The framework incorporates evidence-based practices to prevent or end homelessness and applies them in the context of the public health and economic crises. Further, it sequences recommended actions so that communities can focus on the right activities at the right time while also building toward longer-term goals like economic recovery and preparedness for future public health crises. But the framework’s most important aspect is its justice and equity approach. It’s designed to guide decision-makers in the states, counties, and cities that receive the CARES Act’s supplemental ESG and Community Development Block Grant funds in serving marginalized populations that the pandemic and economic fallout have disproportionately affected.

The framework focuses on five key recommendations:

  1. Services for Unsheltered People. COVID-19 has provided the clearest indication that housing and health care are integrally related. The health of unsheltered people is much worse than that of sheltered people, putting them at greater risk of getting sick. The framework suggests that CARES Act funding recipients should prioritize getting people who are currently in unsheltered locations into safe shelter options and permanent housing as quickly as possible.
  2. Shelter. The immediate priority is to use CARES Act and Federal Emergency Management Agency funding to reconfigure shelter space according to the Centers for Disease Control and Prevention’s guidelines for social distancing, quarantine, isolation, and medical care. But service providers, policymakers, and other stakeholders must also begin discussing safer and more effective alternatives to large congregate shelters. The framework suggests that communities initiate planning and feasibility modeling to replace congregate sites with safe and sustainable options, including ones with private rooms and bathrooms, for people who need temporary shelter.
  3. Housing. Recipients should use CARES Act funds to quickly re-house as many people experiencing homelessness as possible, focusing on housing placement for people in temporary non-congregate or overflow spaces that will eventually close so that people don’t wind up back on the street. People experiencing homelessness and those who are exiting the justice, health care, or other systems must also have access to more affordable and supportive housing options – both to protect the health of vulnerable people and communities, and to prevent an increase in homelessness as institutions release more people due to pandemic-related concerns.

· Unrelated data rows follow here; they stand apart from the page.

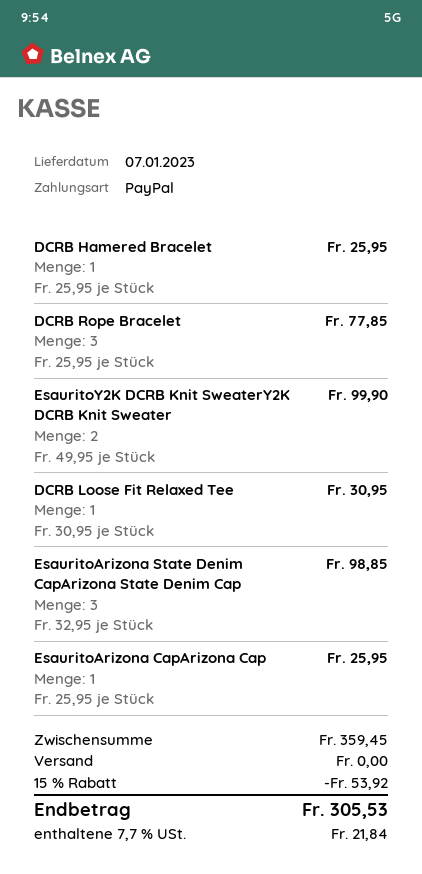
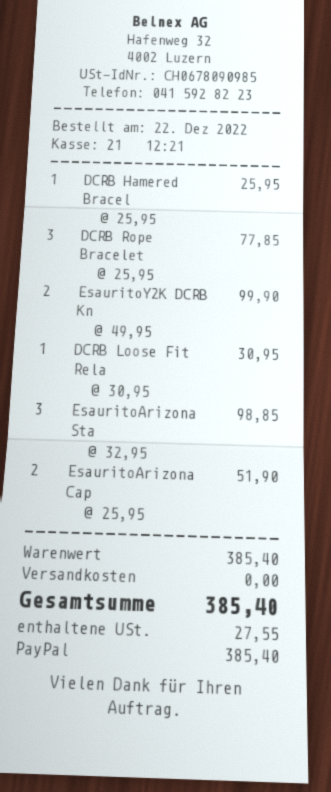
EsauritoArizona CapArizona Cap: 1 x 25.95 = 25.95 -> 2 x 25.95 = 51.90
subtotal: 359.45 -> 385.40
discount: 15% = 53.92 -> none
tax: 21.84 -> 27.55
total: 305.53 -> 385.40

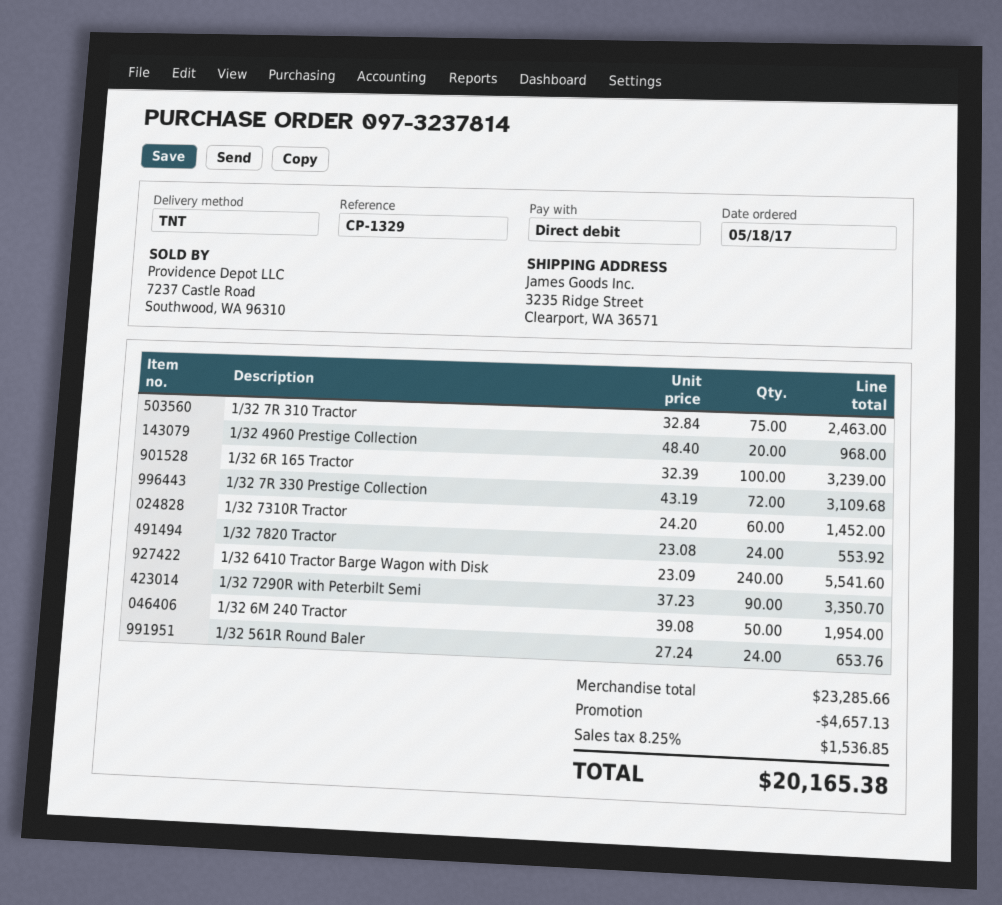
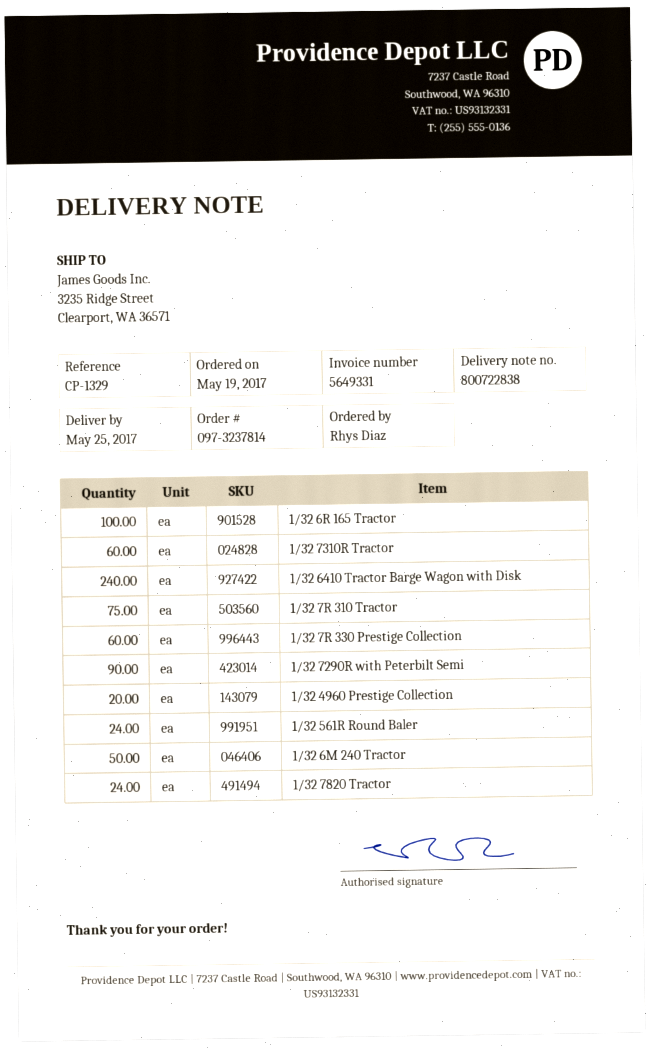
order date: 2017-05-18 -> 2017-05-19
1/32 7R 330 Prestige Collection: 72 -> 60

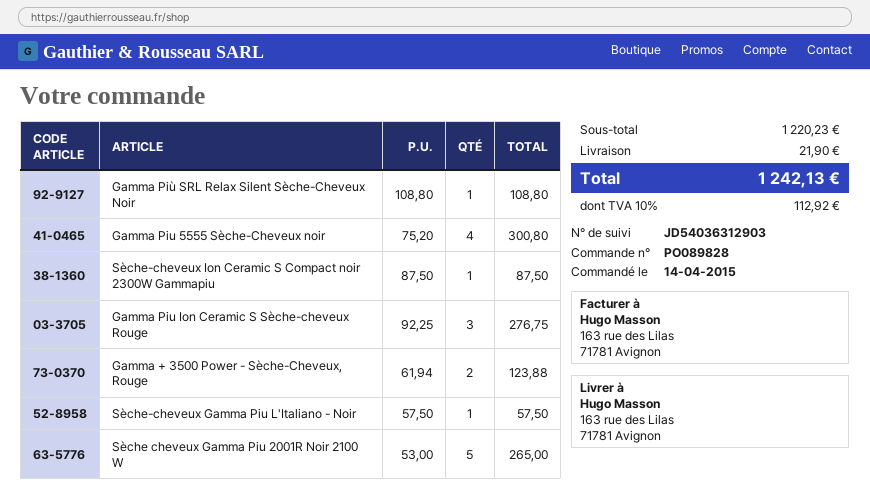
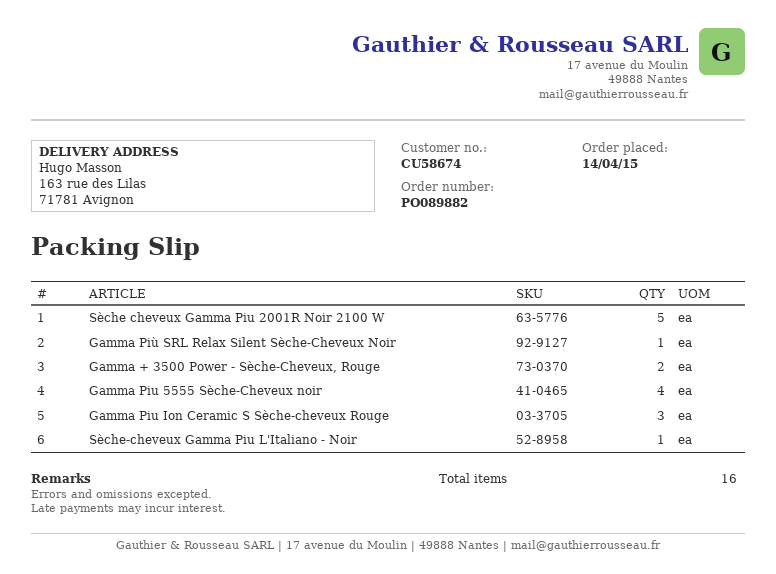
order number: PO089828 -> PO089882
Sèche-cheveux Ion Ceramic S Compact noir 2300W Gammapiu: 1 -> none

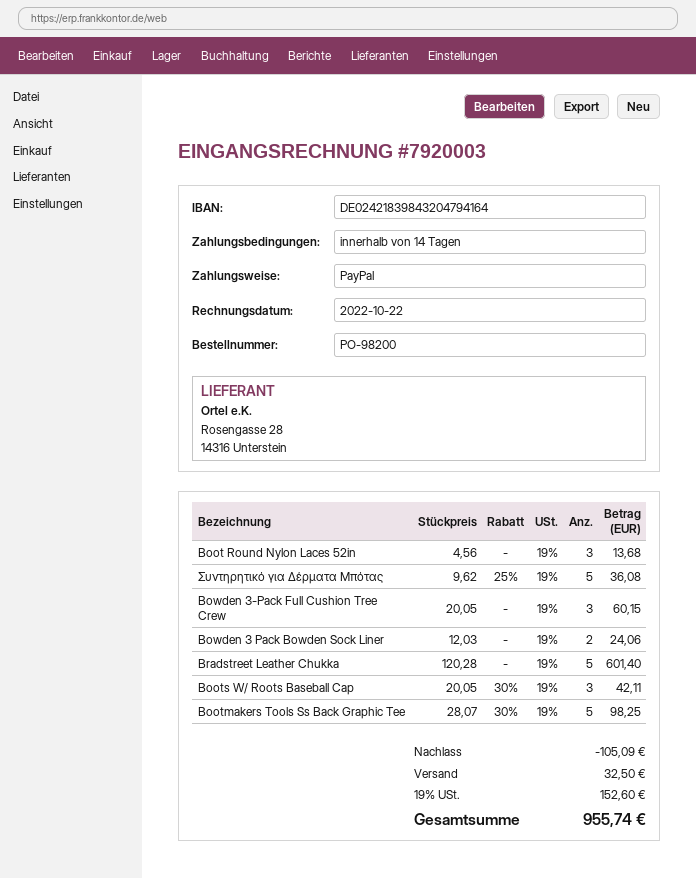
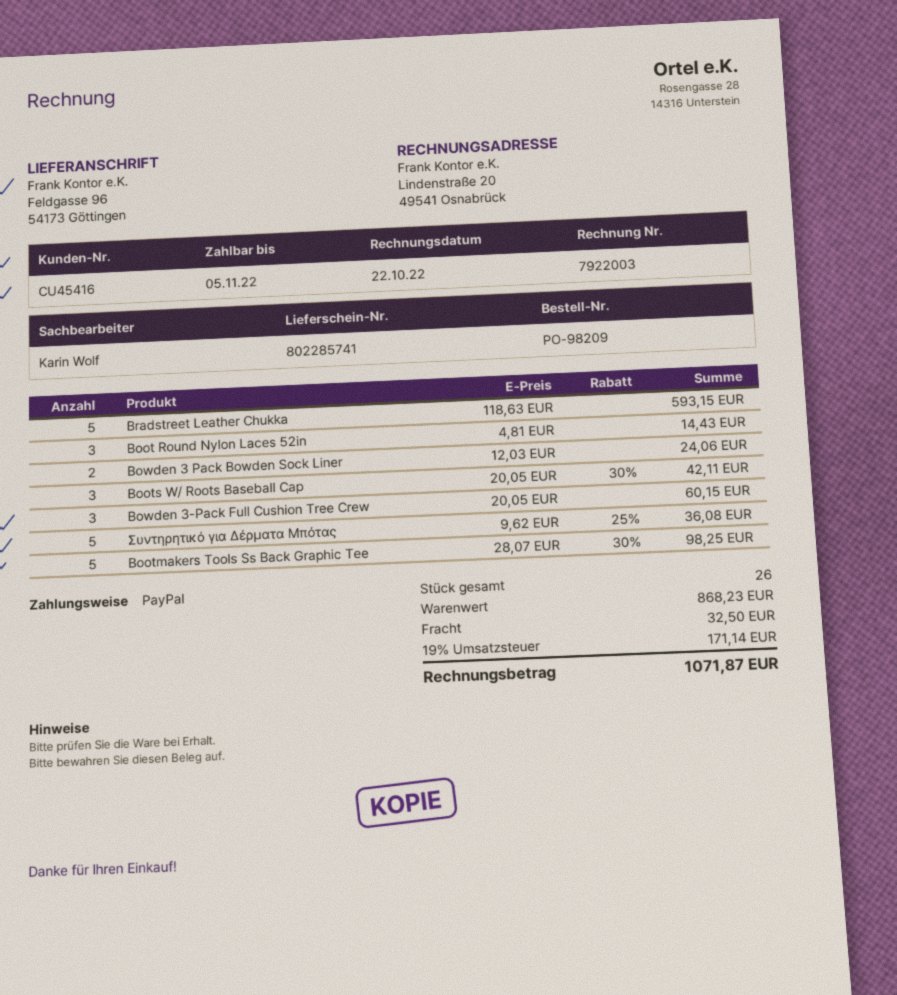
order number: PO-98200 -> PO-98209
invoice number: 7920003 -> 7922003
Boot Round Nylon Laces 52in: 3 x 4.56 = 13.68 -> 3 x 4.81 = 14.43
Bradstreet Leather Chukka: 5 x 120.28 = 601.40 -> 5 x 118.63 = 593.15
discount: 105.09 -> none
tax: 19% = 152.60 -> 19% = 171.14
total: 955.74 -> 1071.87

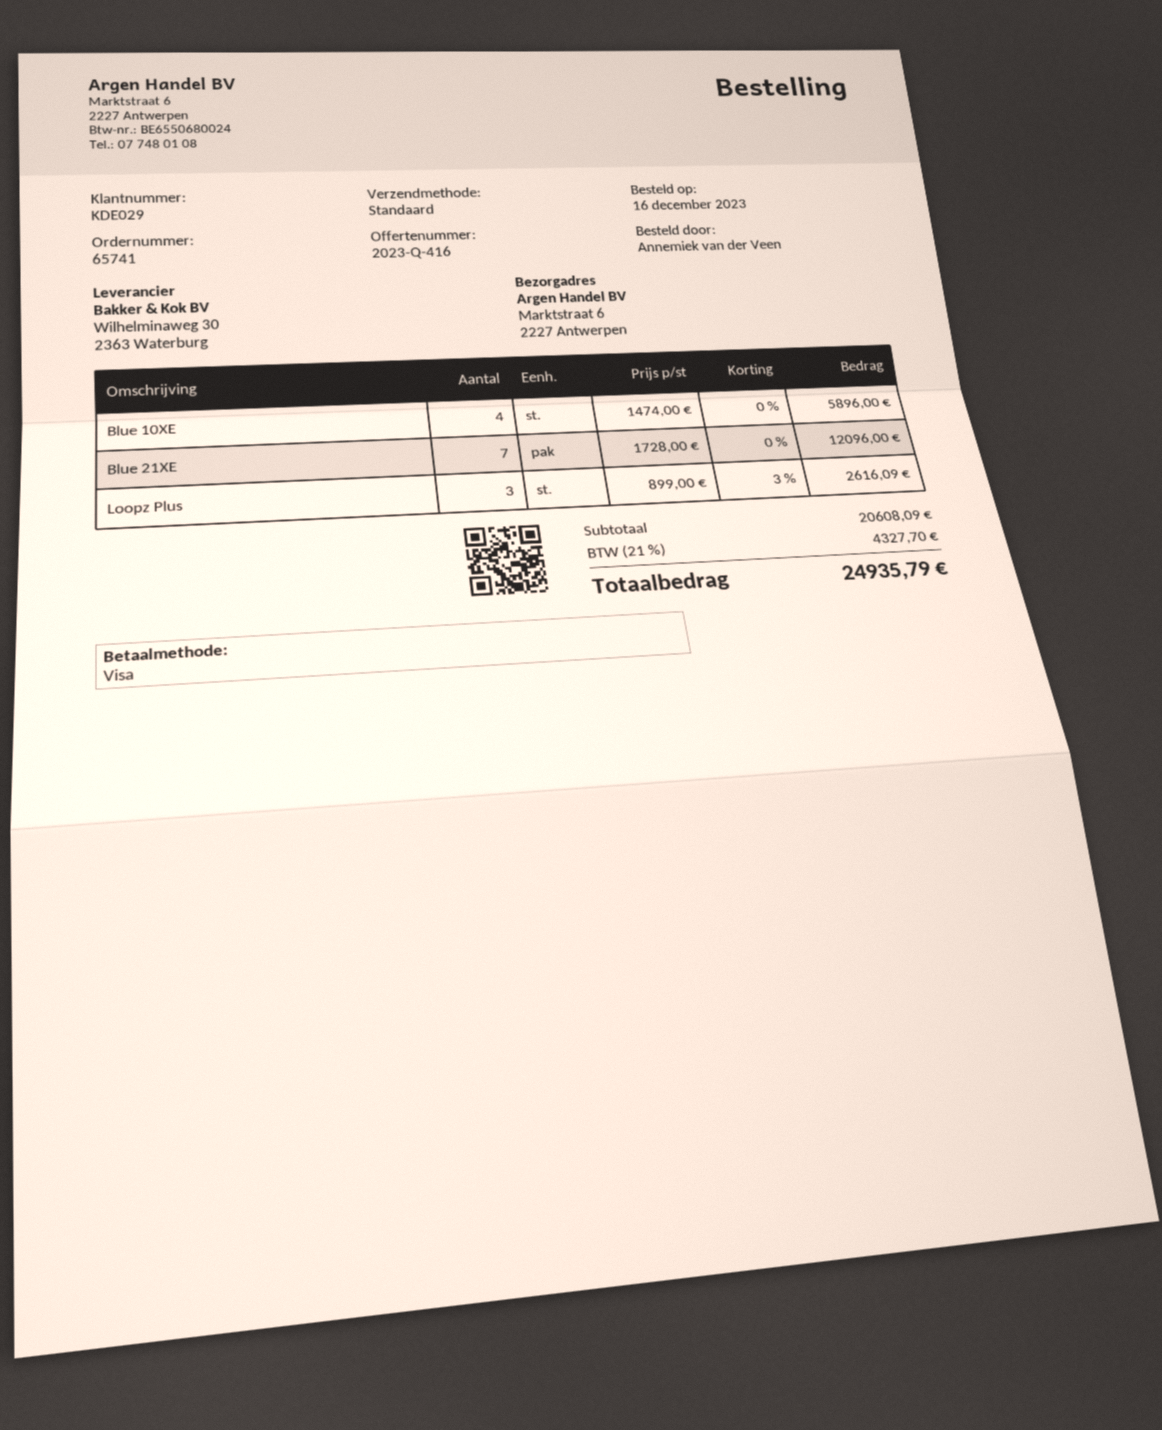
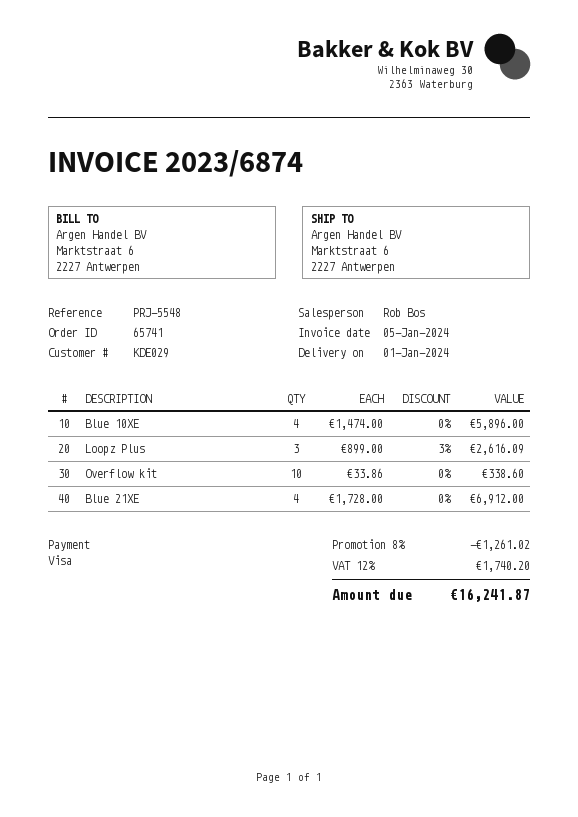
Blue 21XE: 7 x 1728.00 = 12096.00 -> 4 x 1728.00 = 6912.00
Overflow kit: none -> 10 x 33.86 = 338.60
discount: none -> 8% = 1261.02
tax: 21% = 4327.70 -> 12% = 1740.20
total: 24935.79 -> 16241.87

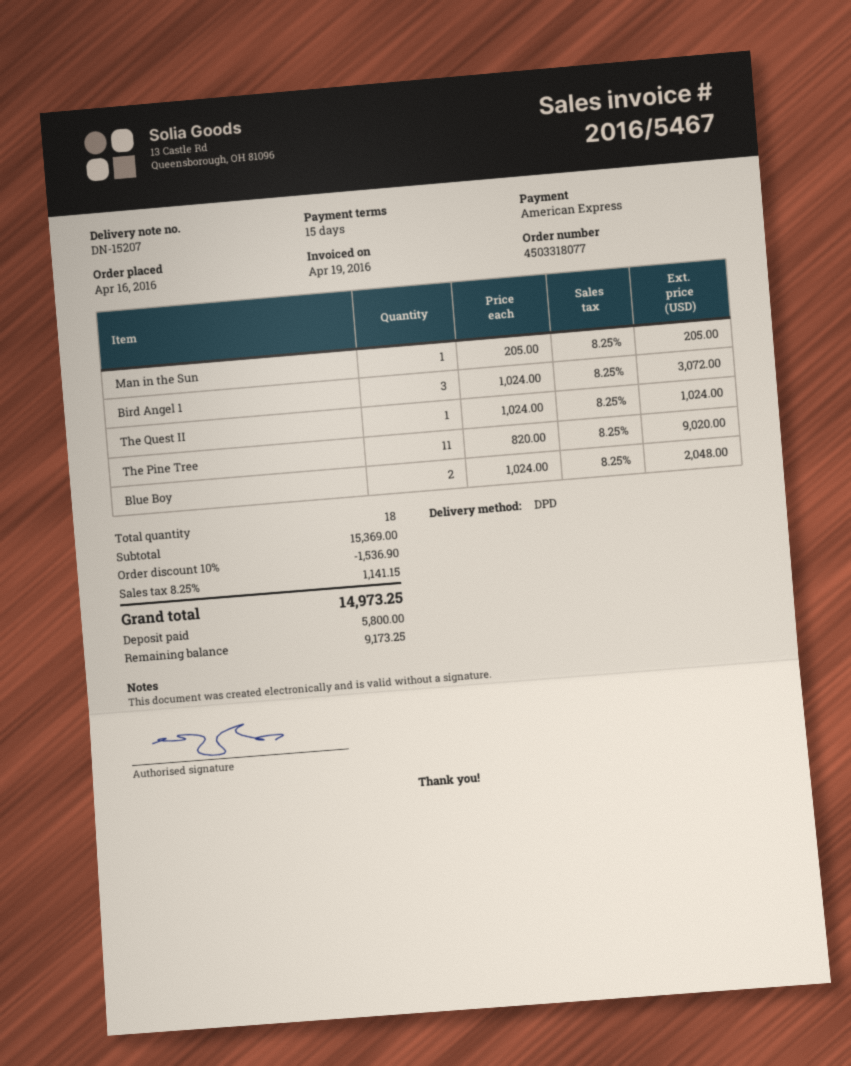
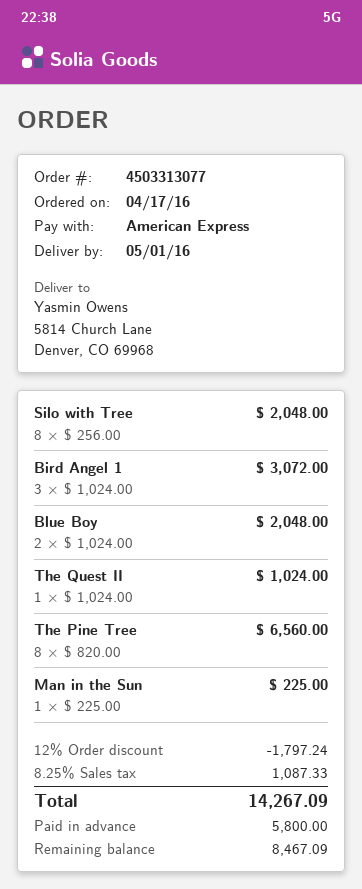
order number: 4503318077 -> 4503313077
order date: 2016-04-16 -> 2016-04-17
Man in the Sun: 1 x 205.00 = 205.00 -> 1 x 225.00 = 225.00
The Pine Tree: 11 x 820.00 = 9020.00 -> 8 x 820.00 = 6560.00
Silo with Tree: none -> 8 x 256.00 = 2048.00
discount: 10% = 1536.90 -> 12% = 1797.24
tax: 8.25% = 1141.15 -> 8.25% = 1087.33
total: 14973.25 -> 14267.09
balance: 9173.25 -> 8467.09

  4. Prevention and Diversion. Communities must implement robust homelessness prevention and diversion strategies to reduce the number of people entering the homeless system due to COVID-19. Communities should use CARES Act funds to scale up successful diversion programs that help families avoid shelters through problem-solving, mediation, or cash assistance. Homelessness prevention resources, like paying rent or utility arrears to keep a household in their unit, should first target extremely low-income households, which are most likely to be evicted and become homeless, before moving to higher-income households.
  5. Improving Systems for the Future. Decisions that states and communities make now will affect their ability to reduce or end homelessness in the future. Targeting resources to communities most affected, advancing evidence-based policies and program designs — such as the “housing first” approach — and using a decision-making process rooted firmly in racial justice and equity can help build stronger housing and homelessness systems for the longer term.